All but a small number were one night stands, the last being after we met (with a random guy, unprotected, drunk in a public toilet in a bar), but before we started a "relationship".

 

She says that her becoming gay has been a late transition. She came out as bisexual years ago, but claims to have been gay for the past 2-3 years, even though she has slept with at least 5/6 guys since then (and a whole bunch of girls). I find it so hard to accept that she is actually gay.

 

She says that since the age of 19/20 she has never had sex with a guy sober and that she is filled with "regret and disgust", yet it continued to happen. She says that she can have sex and not feel anything in the past (before me) and didnt have an orgasm until she was 22 (she is now 23).

 

She still has contact with quite a few of the people / facebook etc and even is friends with some people in person. We were even going to move in with one of the guys until I found out that they had previously had a sexual relationship. She wasn't going to tell me but decided to at the last minute. This isnt the first time she withheld from me that she had sexual histories with friends that I have met.

 

She has not ever had an STD test (too scared) and of course now I am worried about my own health. I have given her an ultimatum of having a (FULL) test or I am leaving. I also want her/us to seek counselling as I think that is an important part of moving forward, however she doesnt think she has a problem (anymore).

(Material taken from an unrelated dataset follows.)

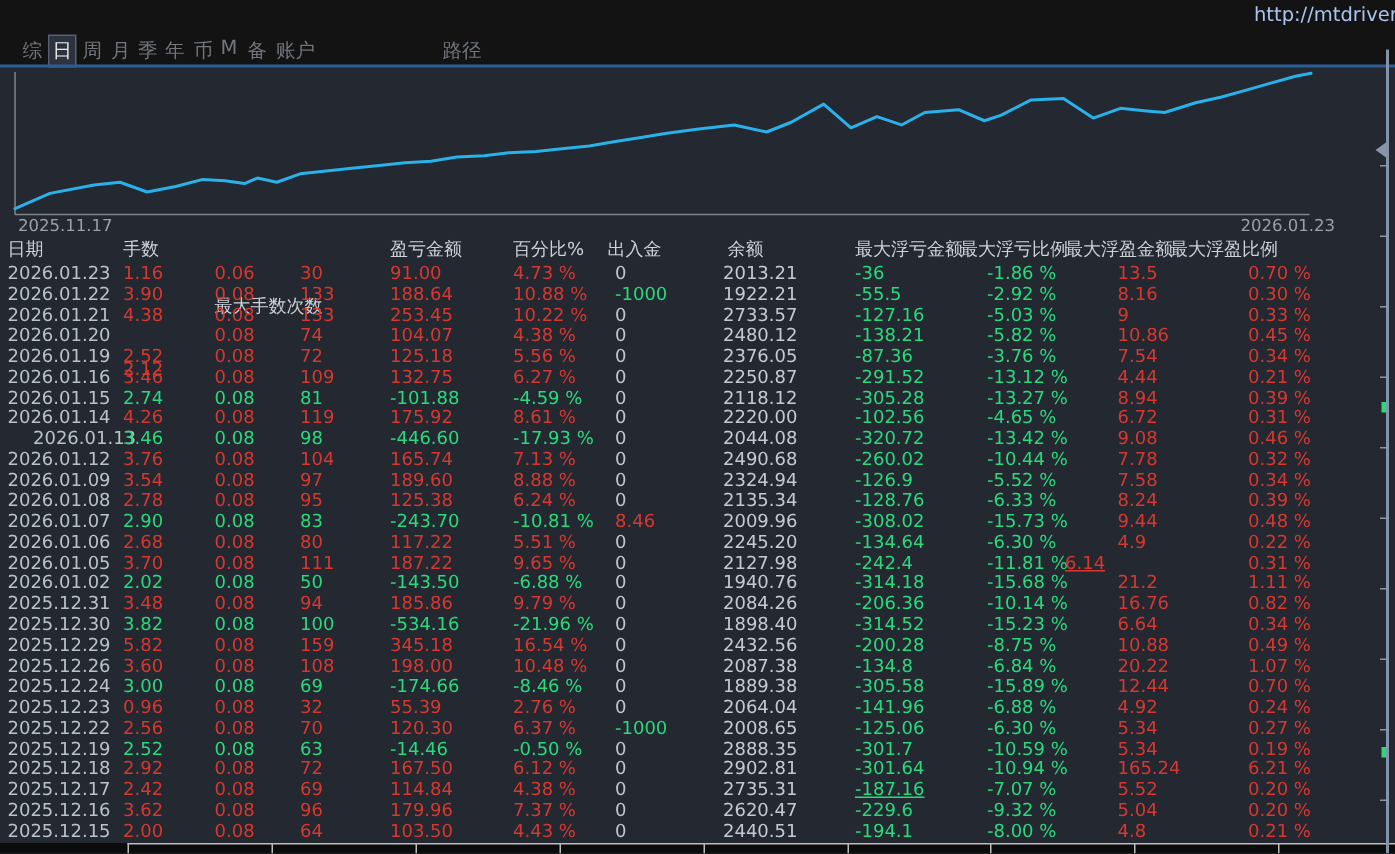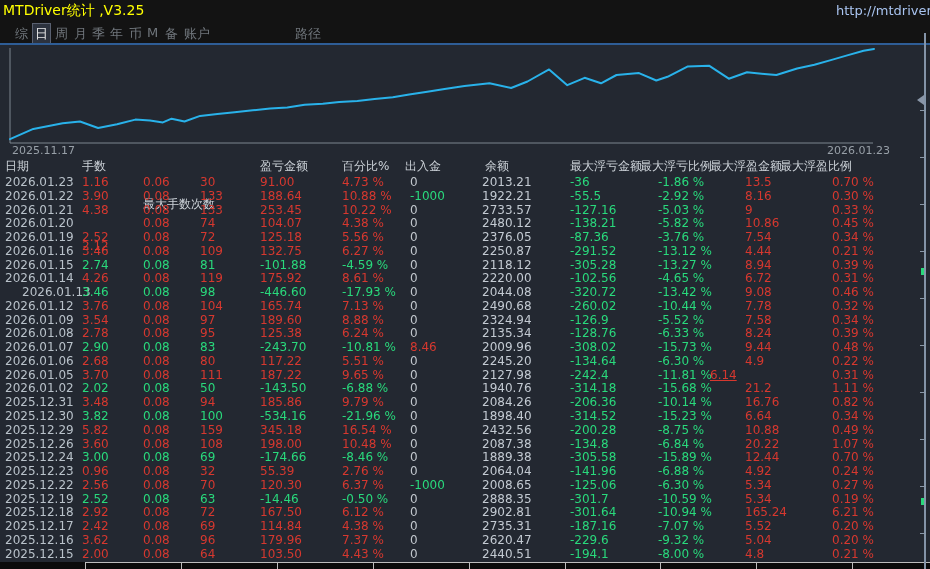"MTDriver统计 ,V3.25" span { html: <span>MTDriver统计 ,V3.25</span> -> none }
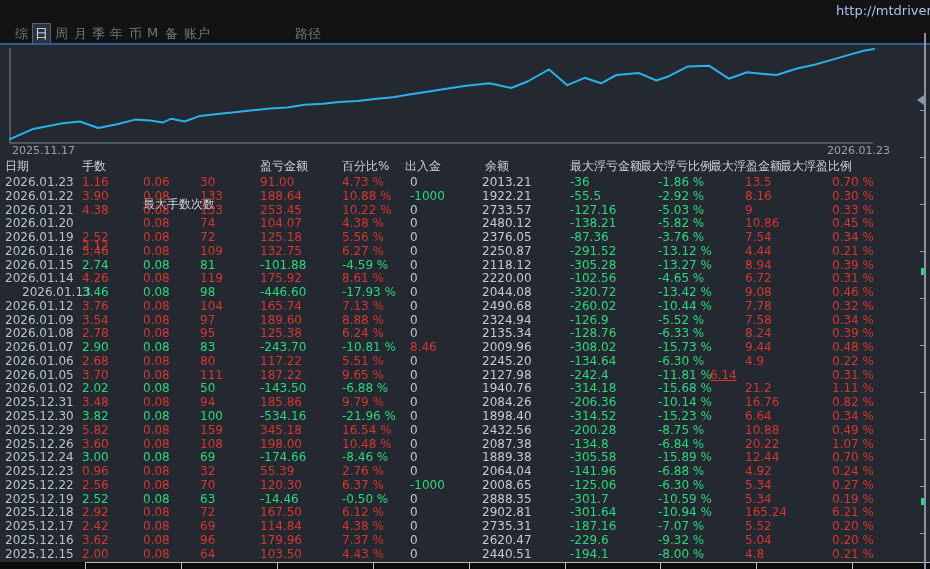"-187.16" span.c-green { text-decoration: none -> underline }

She is not out to her parents but is planning on telling her father next month.

 

She does have a history of repeated voilence inflicted upon her as a child by her mother (her mother once broke a broom over her) so maybe this is part of the issue.

 

What really annoys me is that even now she does not have the maturity to realise that she needs an STD test, rather saying she will do it because I want her to. Also, she does not think she needs counselling but will do it for me.

 

I don't see how we can possibly move forward without a) a full std/aids test b) her talking to a professional about her past.

 

The relationship otherwise is great, she has changed her ways with my positive influence but how the hell do I get over this and continue the relationship? Not just the visuals in my head but how do I regain trust?

Posted

While she may be a nice person and have her own reasons for doing these things, this isn't something I'd be able to get past, if I were you. She apparently thinks that having sex with someone - anyone - is the answer to everything. What will happen when things get negative between the two of you, or you have a disagreement? I think you should be more selective and move on. Just let her know that this is too big of an obstacle for you to get past.